Buka Temu BAPAKAT Area Singbebas, Bupati Satono Usulkan Layanan Publik Masuk Agenda Depan
- account_circle Komf/Tim
- calendar_month Jumat, 26 Jun 2026
- print Cetak

Bupati Sambas Satono secara resmi membuka Temu BAPAKAT Area Singbebas di SMP Amkur Sambas. Ia mengapresiasi sinergi umat Katolik dalam pembangunan daerah. (Foto: Istimewa)
info Atur ukuran teks artikel ini untuk mendapatkan pengalaman membaca terbaik.
MetroSingkawang.Com — Bupati Sambas, Satono, secara resmi membuka pelaksanaan Temu Bapak-Bapak Katolik (BAPAKAT) Area Singbebas yang berlangsung di SMP Amkur Sambas, Jumat (26/6/2026).
Kegiatan yang diikuti perwakilan dari 11 paroki di Dekanat Singbebas tersebut mengusung tema “Membangun Keluarga, Gereja, dan Bangsa dalam Keberagaman.” Tema ini menjadi pengingat pentingnya peran kaum bapak sebagai pilar utama dalam membangun keluarga yang harmonis, memperkuat kehidupan bergereja, sekaligus menjaga persatuan di tengah keberagaman masyarakat.

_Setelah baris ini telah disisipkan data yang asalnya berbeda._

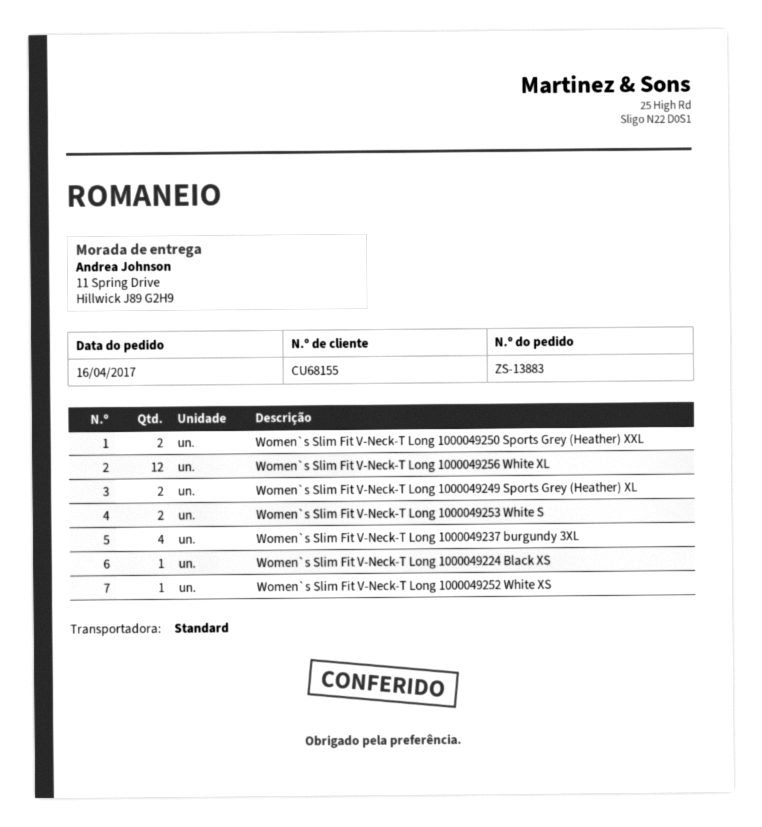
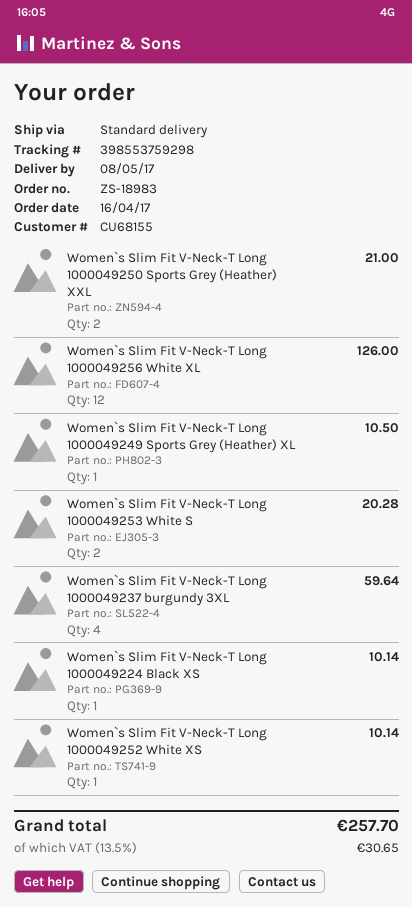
order number: ZS-13883 -> ZS-18983
Women`s Slim Fit V-Neck-T Long 1000049249 Sports Grey (Heather) XL: 2 -> 1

Dalam sambutannya, Bupati Sambas, Satono menyampaikan apresiasi atas terselenggaranya kegiatan tersebut. Menurutnya, Pemerintah Kabupaten Sambas mendukung penuh setiap aktivitas keagamaan yang mampu mempererat persaudaraan serta memperkuat nilai-nilai kebersamaan di tengah masyarakat.
“Saya selaku kepala daerah mendukung sepenuhnya apa yang dilakukan oleh umat Katolik, khususnya Bapak-Bapak Katolik. Kegiatan seperti ini menjadi wadah untuk memperkuat persaudaraan sekaligus membangun semangat kebersamaan dalam mendukung pembangunan daerah,” ujar Satono.
Bupati juga berharap pelaksanaan Temu BAPAKAT pada tahun-tahun mendatang dapat dikemas lebih meriah dengan menghadirkan berbagai layanan publik yang dapat langsung dimanfaatkan masyarakat.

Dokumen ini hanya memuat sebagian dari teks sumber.